Farnway is not alone in the venture. It is a member of British Bio-diesel, a consortium formed by a group of farmers with Unitrition, the specialist seed-crusher, and Chemoxy, a manufacturer of organic compounds. Together, they have produced 4,000 gallons of bio-diesel. Bio-diesel's proponents say it produces lower emissions of sulphur, hydrocarbons and particulate matter and is fully bio-degradable.
SANDOZ, The Swiss pharmaceutical and chemicals company, plans to purchase the baby foods firm, Gerber Food Products Company, for a whopping $3.7 billion.
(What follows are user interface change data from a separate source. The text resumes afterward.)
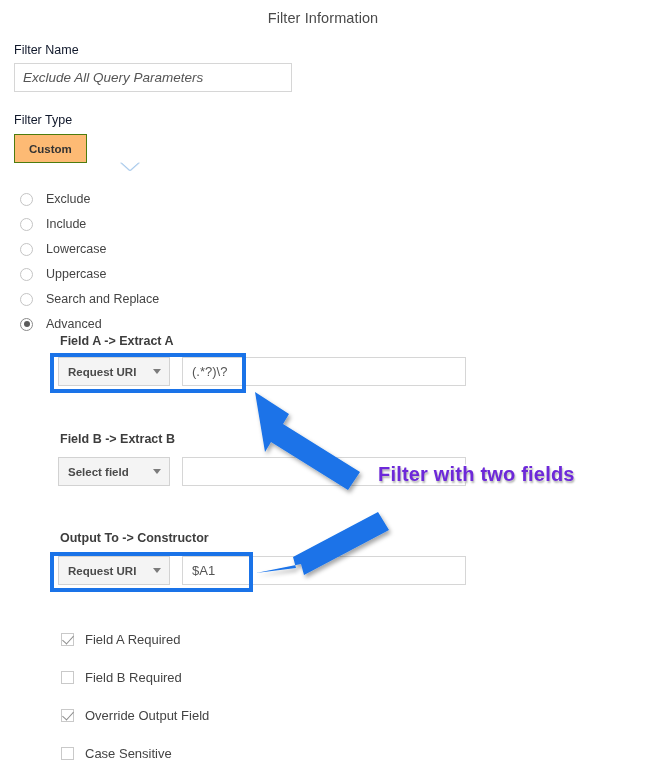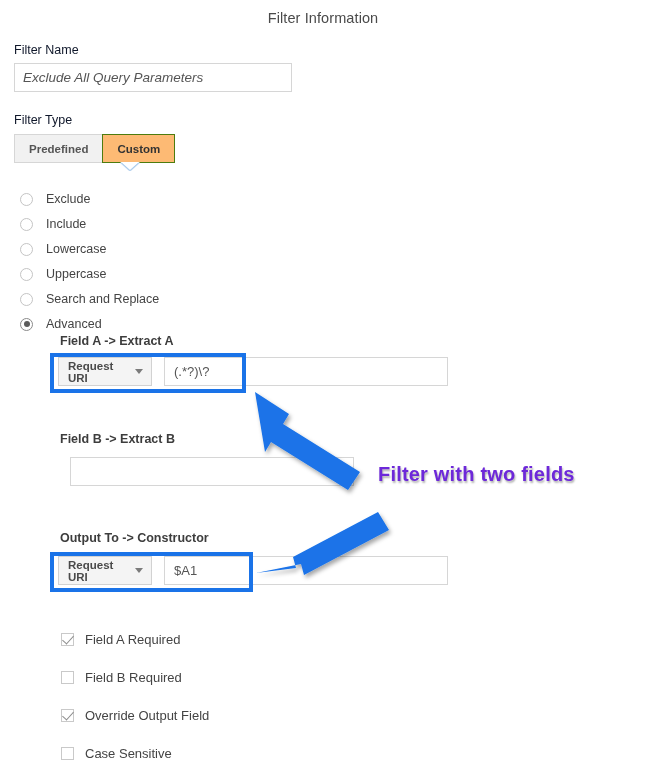--- a/index.html
+++ b/index.html
@@ -160,21 +160,21 @@
     color: #3d3d3d;
   }
   .field-row {
     position: absolute;
     left: 58px;
     display: flex;
     align-items: center;
   }
   .select-btn {
     box-sizing: border-box;
-    width: 94px;
+    width: 112px;
     height: 29px;
     background: #f4f4f4;
     border: 1px solid #d2d2d2;
     display: flex;
     align-items: center;
     justify-content: space-between;
     padding: 0 8px 0 9px;
     font-size: 11.5px;
     font-weight: bold;
     color: #4a4a4a;
@@ -275,21 +275,20 @@
 <div class="section-head">
   <span class="title">Filter Information</span>
   <span class="rule"></span>
 </div>
 
 <div class="bold-label" id="lbl-filter-name">Filter Name</div>
 <input class="text-input" id="filter-name-input" type="text" value="Exclude All Query Parameters" style="">
 
 <div class="bold-label" id="lbl-filter-type">Filter Type</div>
 <div class="toggle-group">
-  <div class="toggle-btn first">Predefined</div>
   <div class="toggle-btn selected">Custom</div>
 </div>
 <div class="toggle-caret"></div>
 
 <div class="radio-row" style="top:190px">
   <span class="radio-dot"></span>
   <span class="radio-label">Exclude</span>
 </div>
 <div class="radio-row" style="top:215px">
   <span class="radio-dot"></span>
@@ -316,20 +315,24 @@
 <div class="field-row" style="top:357px">
   <div class="select-btn">
     <span>Request URI</span>
     <span class="select-caret"></span>
   </div>
   <input class="row-input" type="text" value="(.*?)\?" style="">
 </div>
 
 <div class="sub-label" style="top:432px">Field B -&gt; Extract B</div>
 <div class="field-row" style="top:457px">
+  <div class="select-btn">
+    <span>Select field</span>
+    <span class="select-caret"></span>
+  </div>
   <input class="row-input" type="text" value="" style="">
 </div>
 
 <div class="sub-label" style="top:531px">Output To -&gt; Constructor</div>
 <div class="field-row" style="top:556px">
   <div class="select-btn">
     <span>Request URI</span>
     <span class="select-caret"></span>
   </div>
   <input class="row-input" type="text" value="$A1" style="">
Sandoz officials point out that the nutrition business, in contrast with drugs, is not capital intensive and is free from the sharp cyclical swings of the group's existing agricultural and industrial chemicals businesses. The business includes performance foods and drinks for athletes, special diets and feeding systems for the ill and the aged and baby food. But this does not mean that Sandoz is planning to phase out its drug-manufacturing operations. This venture achieves "a better balance of our activities", insists Marc Monet, the group's chairperson.
THE only way to describe Russian banks is that they are "supremely high-tech", thanks to the efforts of the Moscow-based systems integrator company, Intermicro Business Systems. An average bank unit in Moscow is fitted with the latest model of automatic teller machines, which have left their Western versions far behind. Using colour graphics and a choice of languages to interrogate the users, it zips out bundles of roubles at the touch of a few buttons. At the counter, people carry out transactions through credit cards. The cashier checks the signature on the printout slip against a facsimile on her screen. The cash is then delivered through an automatic chute, in the requested denominations. Going to a bank in Russia may well turn out to be an awe-inspiring experience --- even for a Westerner.